No. It turns out, not so simple. Cold, wet potato skins rip pretty easily.
So, I opened up my handy dandy cookbook app and dug up the last of my recipe cards that still need to be entered, and what to my wandering eyes did appear?
No, not Santa and his reindeer, but my Gnocchi recipe. I always bake the potatoes first, so why not use up the leftovers!
So, I let my potatoes sit out for about a half an hour. Room temperature potatoes are much easier to deal with, especially since they're supposed to be slightly warm. I also set out two eggs to come to room temp. This probably isn't necessary, but it's a baker's habit, I guess.
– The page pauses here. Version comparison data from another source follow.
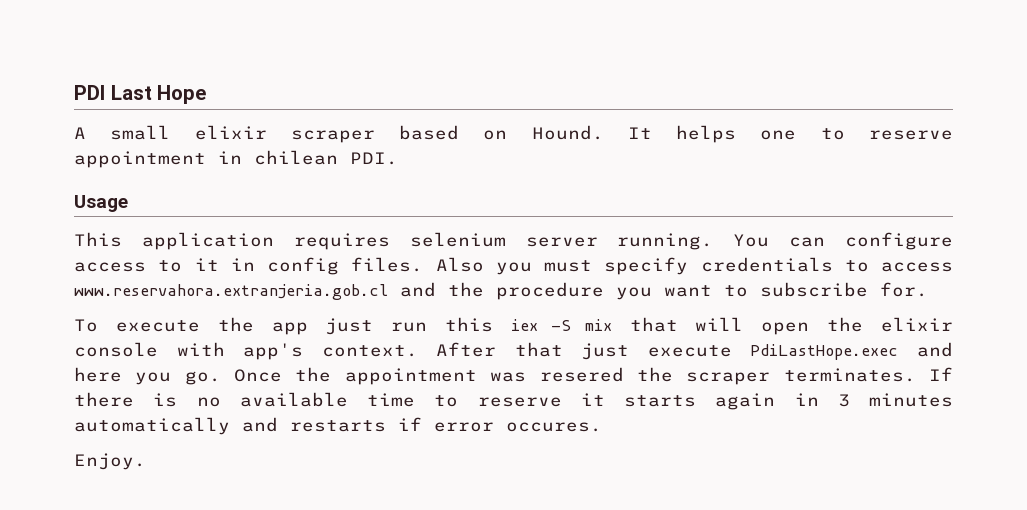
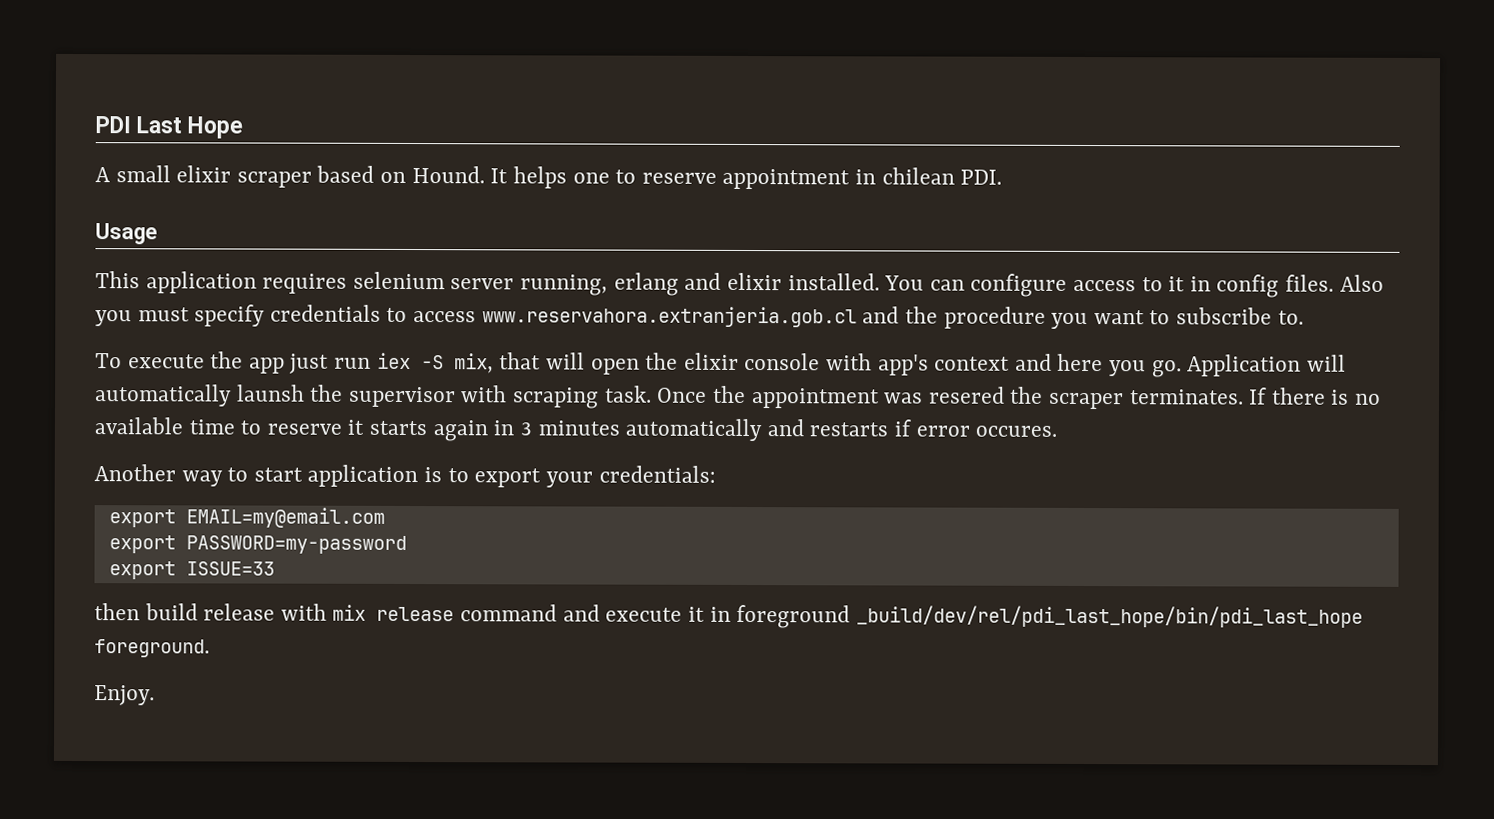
[617,233,714,250] running. -> [520,272,880,296] running, erlang and elixir installed.
[880,282,928,297] for. -> [1277,310,1304,325] to.
[445,317,494,332] this -> (372, 363) none
[584,319,612,331] mix -> [453,353,494,374] mix,
[321,342,953,360] [74,367,221,385] context. After that just execute PdiLastHope.exec and here you go. -> [934,353,1346,378] [95,384,652,409] context and here you go. Application will automatically launsh the supervisor with scraping task.
(602, 427) none -> [94,464,716,488] [108,507,385,528] [108,535,407,554] [108,561,275,580] [94,603,1363,629] [94,639,210,658] // Another way to start application is to export your credentials: // export EMAIL=my@email.com // export PASSWORD=my-password // export ISSUE=33 // then build release with mix release command and execute it in foreground _build/dev/rel/pdi_last_hope/bin/pdi_last_hope foreground.

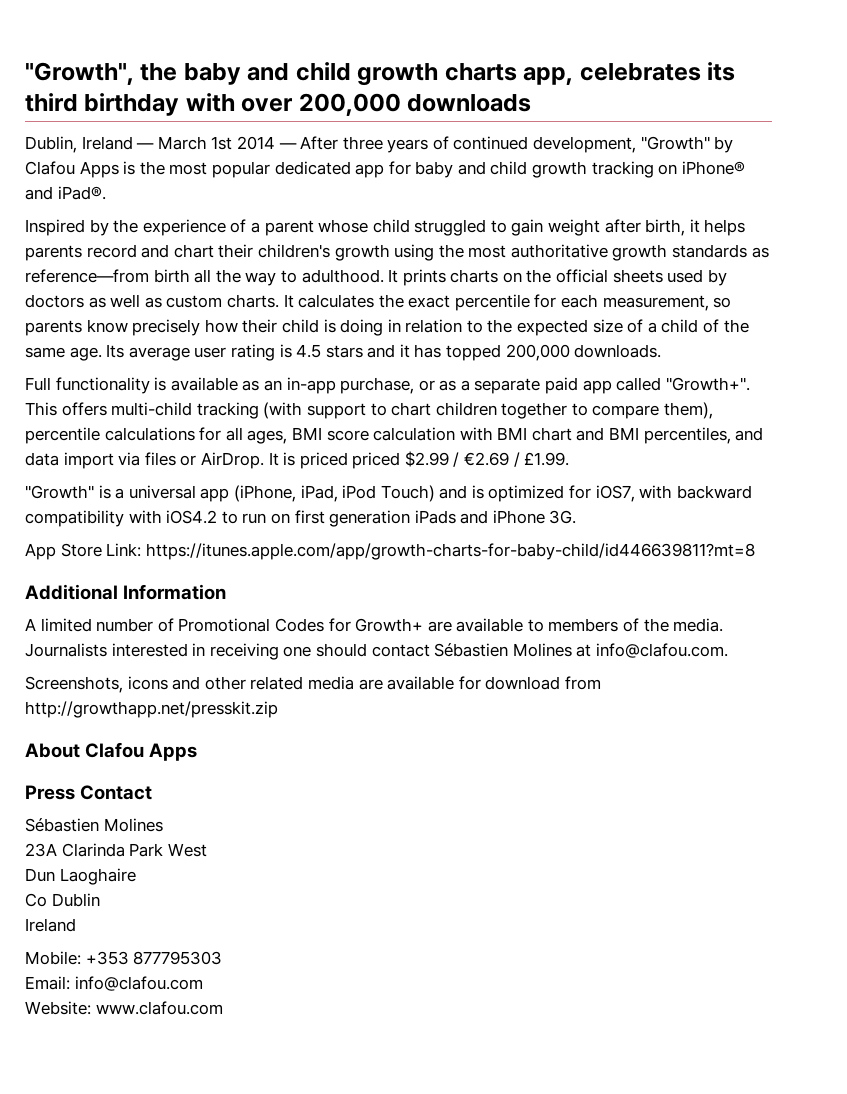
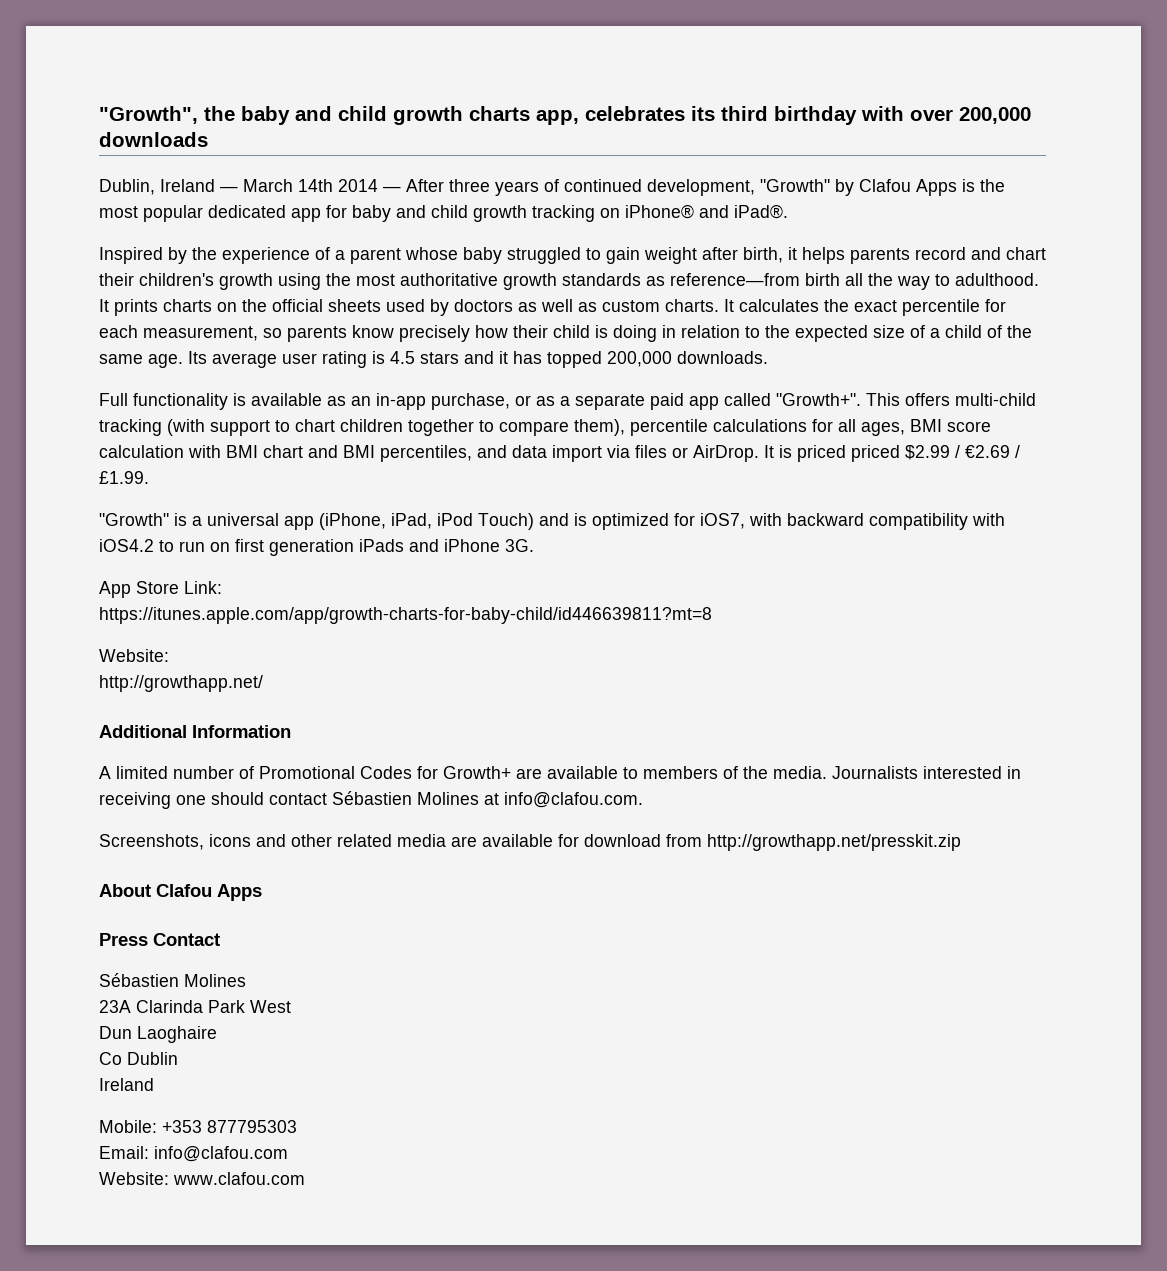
[211,136,233,150] 1st -> [298,179,333,192] 14th
[372,219,410,233] child -> [463,247,502,264] baby
(142, 550) none -> (222, 587) //
(755, 551) none -> [99,649,169,662] [99,675,263,692] // Website: // http://growthapp.net/

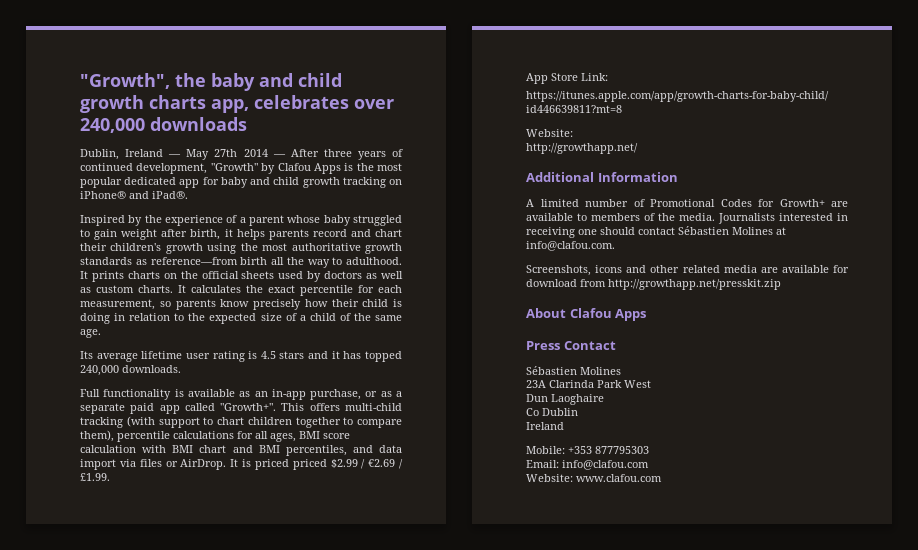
[691,106,1031,125] its third birthday with over 200,000 -> [354,99,394,109] [80,118,145,133] over 240,000
[243,179,333,192] March 14th -> [186,149,238,160] May 27th
(183, 361) none -> (101, 333) //
(277, 360) none -> [141,351,183,359] lifetime
[607,351,672,367] 200,000 -> [80,365,119,376] 240,000
[99,513,1005,530] [99,539,534,556] // "Growth" is a universal app (iPhone, iPad, iPod Touch) and is optimized for iOS7, with backward compatibility with iOS4.2 to run on first generation iPads and iPhone 3G. -> (110, 477) none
Once the potatoes were ready, I pulled out my mom's old food mill. No, I don't have a fancy schmancy potato ricer, and up until a few months ago, I didn't have this either. I used a box grater, and it worked beautifully. But, that food mill looked so lonely just sitting there in the cabinet...
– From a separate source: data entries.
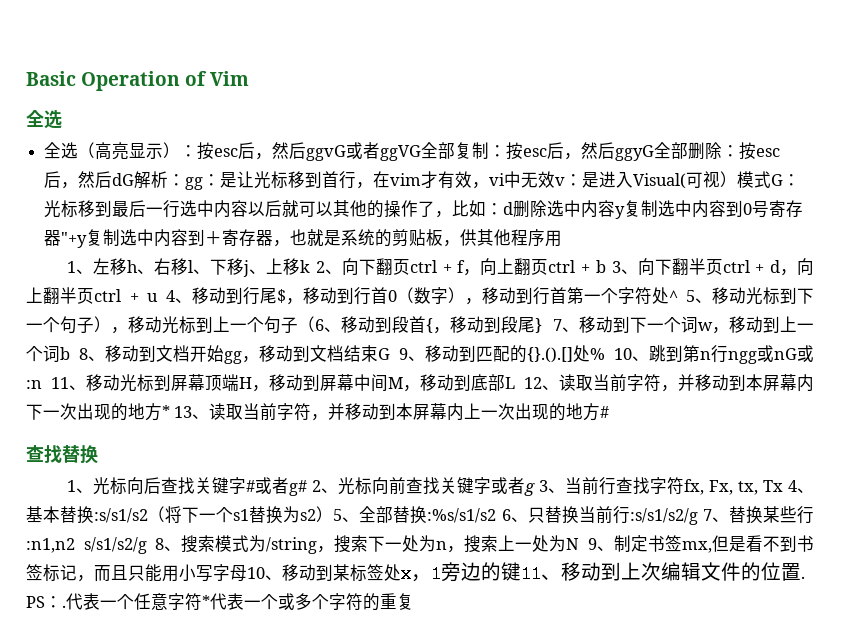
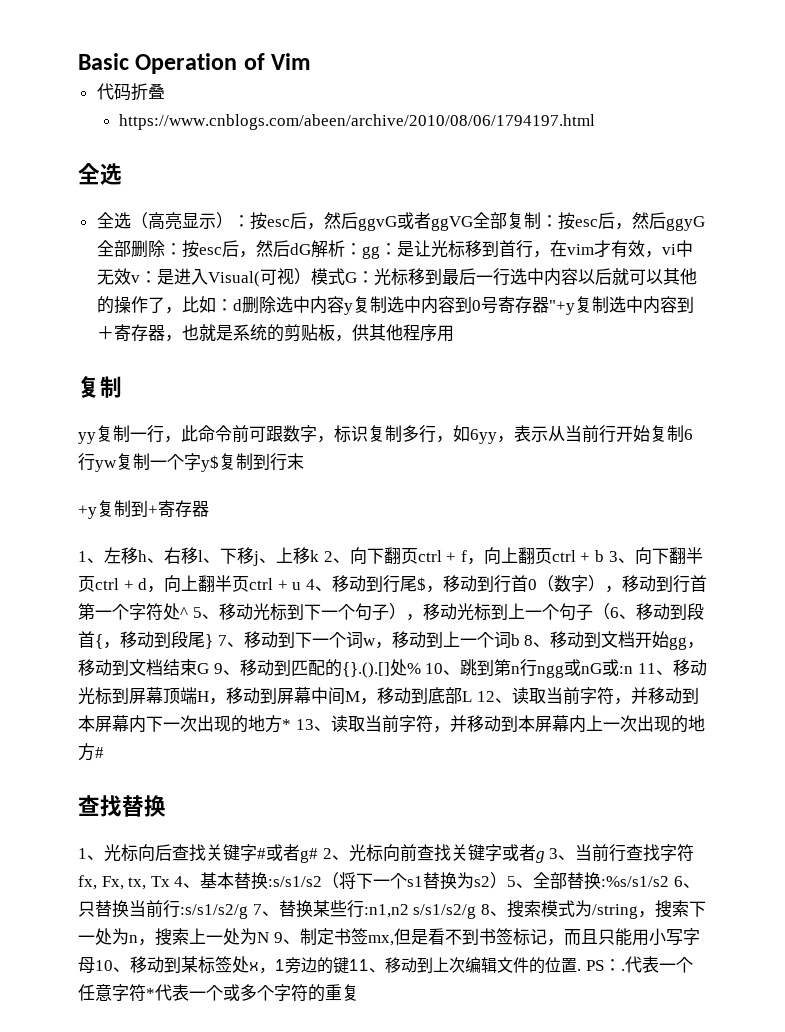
(250, 78) none -> [96,83,165,101] [119,114,596,130] // 代码折叠 // https://www.cnblogs.com/abeen/archive/2010/08/06/1794197.html
(563, 238) none -> [78,376,122,398] [78,425,693,444] [78,453,304,472] [78,500,209,519] // 复制 // yy复制一行，此命令前可跟数字，标识复制多行，如6yy，表示从当前行开始复制6行yw复制一个字y$复制到行末 // +y复制到+寄存器

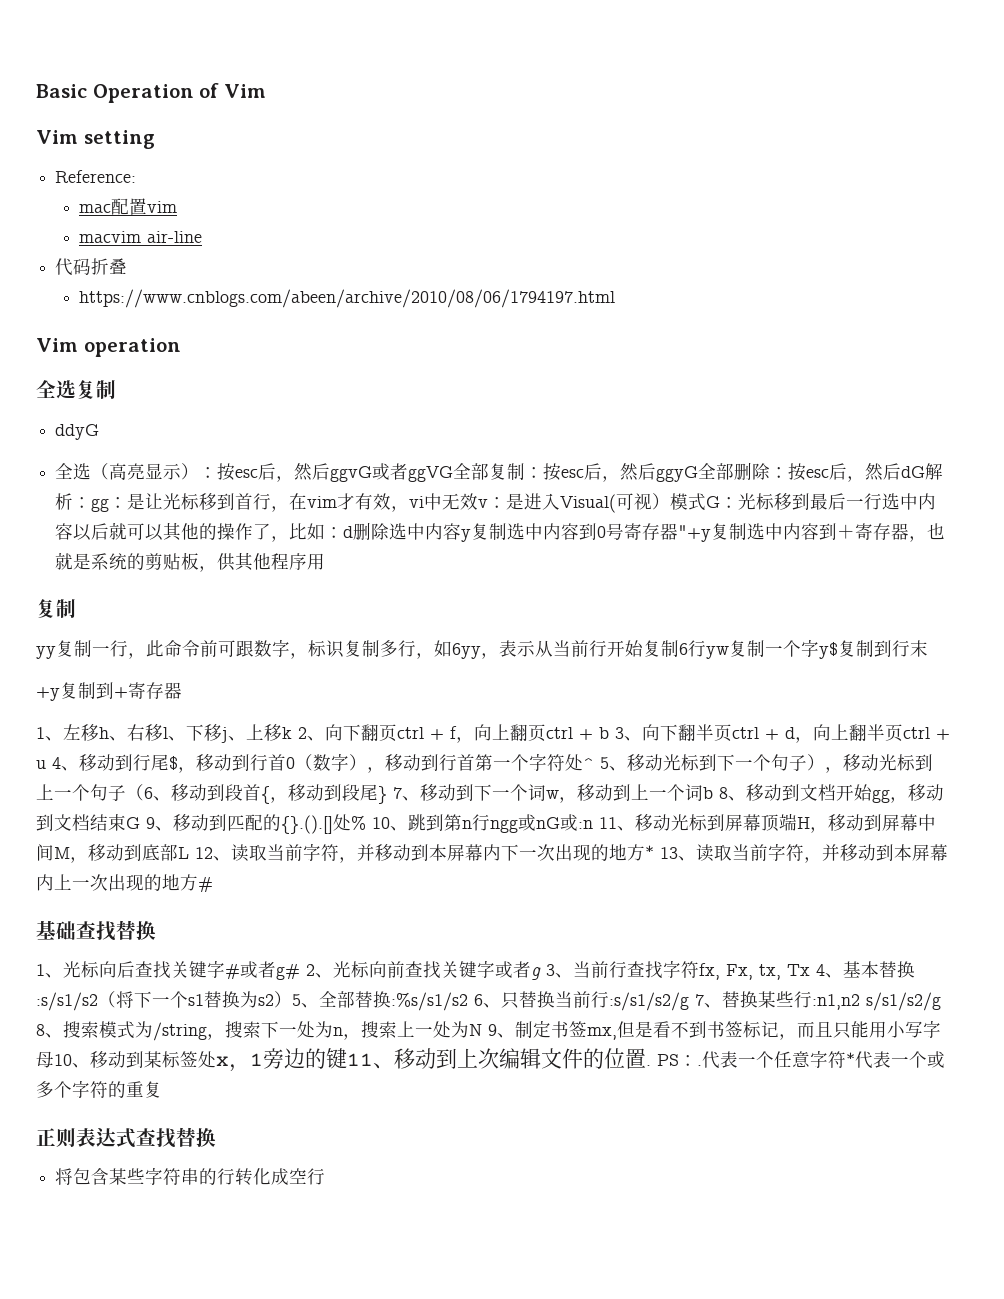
(312, 61) none -> [36,130,155,149] [55,170,137,183] [79,198,178,215] [79,231,203,243] // Vim setting // Reference: // mac配置vim // macvim air-line
[78,163,122,185] // 全选 -> [36,338,181,357] [36,380,116,399] [55,424,100,440] // Vim operation // 全选复制 // ddyG
(104, 752) none -> [36,920,76,940] 基础
(359, 992) none -> [36,1127,216,1148] [55,1167,326,1186] // 正则表达式查找替换 // 将包含某些字符串的行转化成空行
Oh, the memories of all of the apples I milled as a kid helping my mom can applesauce...
Anyway, using a spoon, I scooped the flesh from my potatoes and into the food mill. I spun that mill with all my might until all of the potato was in the bowl below.
Next, I added two egg yolks. Yolks only here, folks, but don't you dare throw away those whites! They're great as an egg white omelette for tomorrow or an egg-cellent (tehe) excuse to make something with a meringue topping!
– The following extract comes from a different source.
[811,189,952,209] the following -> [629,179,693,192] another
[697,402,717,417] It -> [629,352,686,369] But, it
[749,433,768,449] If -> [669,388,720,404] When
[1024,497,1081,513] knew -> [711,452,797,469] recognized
I like to mix the egg and potato first. I've also seen recipes where the flour and egg are added simultaneously. I find that the dough is better incorporated with egg mixed first. Another baker thing, I guess. So, gradually add 1 cup of flour, a little at a time, until a nice, smooth dough forms. You may need a little more, you may need a little less. It all depends on the size of your potatoes and eggs.
In the end, you want something that looks like this.
Next, I roll it out like pretzel dough... Or those clay "snakes" we always made in elementary school art class. Remember those?
Man, this is quite the nostalgic post.
Anywho... I tend to roll half at a time, as my table is on the smaller side. You want it to be about a half an inch thick, and then cut it into half inch to one inch pieces.
Now, another dilemma... Some people will roll them on a fork. Some will leave them as they are. I tend to do what my mood and time allows for. Today, we roll!
I've been told they hold sauce better when rolled. Whether this is true or not, I really don't know. It all tastes the same to me.
Now, if you want to freeze some (which I usually do. Gnocchi are surprisingly filling), this is the time to do it. Place them on a small baking tray lined with parchment, plastic or foil, and place them in the freezer. After about an hour, they'll be ready for bagging. Freezing this way prevents them from all sticking together!
If you're using them, cook in boiling water with 1 tsp of salt until they float (usually 2-3 minutes).
They will keep just fine in an air tight container if you want to make them in the morning for dinner later that day. I wouldn't let them go more than 2 days before using them.
Baked Potato Gnocchi
2 medium Idaho potatoes, baked and cooled
2 egg yolks
1 cup +/- flour
Grate, mill or rice potatoes into a medium bowl. Add egg yolks, mixing to combine.
Add flour gradually until dough forms.
Roll dough into 1/2" log. Cut pieces 1/2-1 inch.
Freeze or boil 2-3 minutes.
Basic Cheddar Sauce
1 T butter
1 T flour
1/2 cup milk
2 oz cheddar, shredded
Salt and pepper to taste
In a small pot over low heat, melt butter. Add flour and whisk together. Add milk, whisking to combine. Once milk warms, add cheese, increasing the heat slightly to melt, but do not boil! Salt and pepper to taste.
Stir in or top with broccoli and crumbled bacon.
Could I seriously make gnocchi any less Italian?!?
This recipe comes in at 334 calories per serving if making 4 servings with 3 slices of bacon and 1/2 cup steamed broccoli.